Integration of Advanced MOSFET Device with Dual Effective Band Edge Work Function Metals Using Both HK and MG Last Scheme

The aggressive downscaling of CMOS requires both lateral and vertical shrinkage of dimensions. SiO₂ served as gate dielectrics for more than four decades now is with severe leakage problem with quantum mechanical tunneling effect due to SiO₂has been scaled down to only a few atomic layers to boost device performance. Thus high dielectric constant materials such as Hafnium oxide and Hafnium silicate are of great interests in recent years [1]-[3]. Meanwhile HK layers are not perfectly compatible with silicon channel surface as traditional silicon dioxide due to interface trap, dipole and defect are formed during processing which would be difficult for threshold voltage tuning. Gate stacks engineering like interfacial layer, post dielectric anneal and metal gate are needed to be carefully handled to alleviate these side effects. Due to excellent EOT scaling and short channel effect controllability, HKMG has been implemented into modern bulk silicon device to replace traditional Poly/SiON process. Different from Poly/SiON process which poly gate can be doped with N type and P type dopants respectively for NFET and PFET threshold voltage adjustment, Metal gate last process integration needs two kinds of metal to tune MOSFET work function in order to achieve suitable device performance [4, 5]. In this work, we have successfully fabricated devices with dual effective work function metals with 4.15eV and 5.04eV for NFET and PFET respectively. With EWF close to band edge, threshold voltage can be effectively achieved with 0.35V and -0.31V for NFET and PFET respectively. Process conditions and electrical results are also discussed.

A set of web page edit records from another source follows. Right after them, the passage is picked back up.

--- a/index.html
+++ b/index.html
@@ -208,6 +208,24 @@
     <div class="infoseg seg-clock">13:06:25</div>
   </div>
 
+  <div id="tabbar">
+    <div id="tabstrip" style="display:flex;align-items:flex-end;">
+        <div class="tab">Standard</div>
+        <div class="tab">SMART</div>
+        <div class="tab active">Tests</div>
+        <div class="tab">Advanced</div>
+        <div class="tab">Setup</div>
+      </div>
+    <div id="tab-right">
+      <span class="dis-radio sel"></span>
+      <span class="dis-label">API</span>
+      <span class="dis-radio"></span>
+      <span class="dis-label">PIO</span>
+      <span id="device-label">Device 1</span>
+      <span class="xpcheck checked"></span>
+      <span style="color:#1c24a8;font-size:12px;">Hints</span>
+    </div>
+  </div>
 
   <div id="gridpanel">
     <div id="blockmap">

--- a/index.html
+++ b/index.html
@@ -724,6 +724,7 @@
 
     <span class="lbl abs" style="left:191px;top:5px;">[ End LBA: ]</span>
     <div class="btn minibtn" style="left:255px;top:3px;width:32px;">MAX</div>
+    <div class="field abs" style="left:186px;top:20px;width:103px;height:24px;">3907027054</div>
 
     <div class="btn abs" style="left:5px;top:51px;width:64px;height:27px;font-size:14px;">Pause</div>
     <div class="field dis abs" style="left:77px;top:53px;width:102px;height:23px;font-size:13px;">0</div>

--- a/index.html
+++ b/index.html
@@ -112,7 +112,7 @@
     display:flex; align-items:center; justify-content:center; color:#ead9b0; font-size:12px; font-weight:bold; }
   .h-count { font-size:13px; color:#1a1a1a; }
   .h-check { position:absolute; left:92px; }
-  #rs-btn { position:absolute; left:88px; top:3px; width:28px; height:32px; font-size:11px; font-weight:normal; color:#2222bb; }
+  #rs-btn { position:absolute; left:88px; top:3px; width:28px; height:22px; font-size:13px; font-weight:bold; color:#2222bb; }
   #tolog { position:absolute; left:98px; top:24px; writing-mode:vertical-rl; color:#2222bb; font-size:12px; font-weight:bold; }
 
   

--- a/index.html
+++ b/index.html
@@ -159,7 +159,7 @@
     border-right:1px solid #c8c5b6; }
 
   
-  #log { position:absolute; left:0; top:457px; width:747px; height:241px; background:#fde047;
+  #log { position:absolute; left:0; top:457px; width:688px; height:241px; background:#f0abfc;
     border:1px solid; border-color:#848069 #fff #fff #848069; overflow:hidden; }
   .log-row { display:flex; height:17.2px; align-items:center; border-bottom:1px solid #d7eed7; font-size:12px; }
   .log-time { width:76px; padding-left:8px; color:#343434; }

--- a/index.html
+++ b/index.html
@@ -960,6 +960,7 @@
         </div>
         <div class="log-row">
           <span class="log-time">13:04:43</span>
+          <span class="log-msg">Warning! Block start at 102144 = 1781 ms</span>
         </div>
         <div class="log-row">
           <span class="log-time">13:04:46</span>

TiN served as PMOS work function metal and TiAl chosen as NMOS work function metal are integrated into CMOS. The detail integration flow of HKMG and TEM of cross section of gate structure are shown in Figure.1.

In Fig. 2, threshold voltages with different Al% concentration are plotted. It can be shown that threshold voltage is strongly dependent on Al atomic concentration. With more percentage of concentration of Al, Vt would be lower due to work function Fermi level close to conduction band edge. Table.1 shows the effective work function values for NFET and PFET respectively. The EWFs are both close to band edges which are suitable for Vt tuning for devices. Fig.3 shows the NFET and PFET Id-Vg curves with low DIBL and sub-threshold swing performance. DIBL can be as low as 78mV/V and 82mV/V for NFET and PFET respectively. Swing can be as low as 62mV/dec and 64mV/dec for NFET and PFET respectively. It effectively demonstrates that controllability for metal gate to channel is much better comparing with Poly/SiON gate stack

In conclusion, we have successfully fabricated NFET and PFET devices with both HK and MG last integration scheme. By optimizing process conditions, Both NFET and PFET effective work functions can be tuned to be close to band edges with TiAl as NFET work function metal and TiN as PFET work function metal. Al concentration impaction on Vt is analyzed. Vt are well controlled with different channel length. DIBL and Swing are as low as to 78mV/V and 82mV/V and 62mV/dec and 64mV/dec for NFET and PFET respectively.

References

[1] G. D. Willk, R. M. Wallace, and J. M. Anthony, J. Appl. Phys., vol. 89, pp. 5243-5275, 2001.

[2] H. J. Li and M. I. Gardner, IEEE Electron Device Lett. 26, 441-444, 2005.

[3] B. Chen, R. Jha, H, Lazar, N. Biswas, J. Lee, B. Lee, L. Wielunski, E. Garfunkel, and V. Misra, IEEE Electron Device Lett. 27, 228 (2006).

[4] A. Fet, V. Haublein, A. J. H. Ryssel, and L. Frey, Appl. Phys. Lett. 96, 053506 (2010).

[5] Igor Polishchuk, Pushkar Ranade, Tsu-Jae King, and Chenming Hu, IEEE Electron Device Lett. 22, 444 (2001).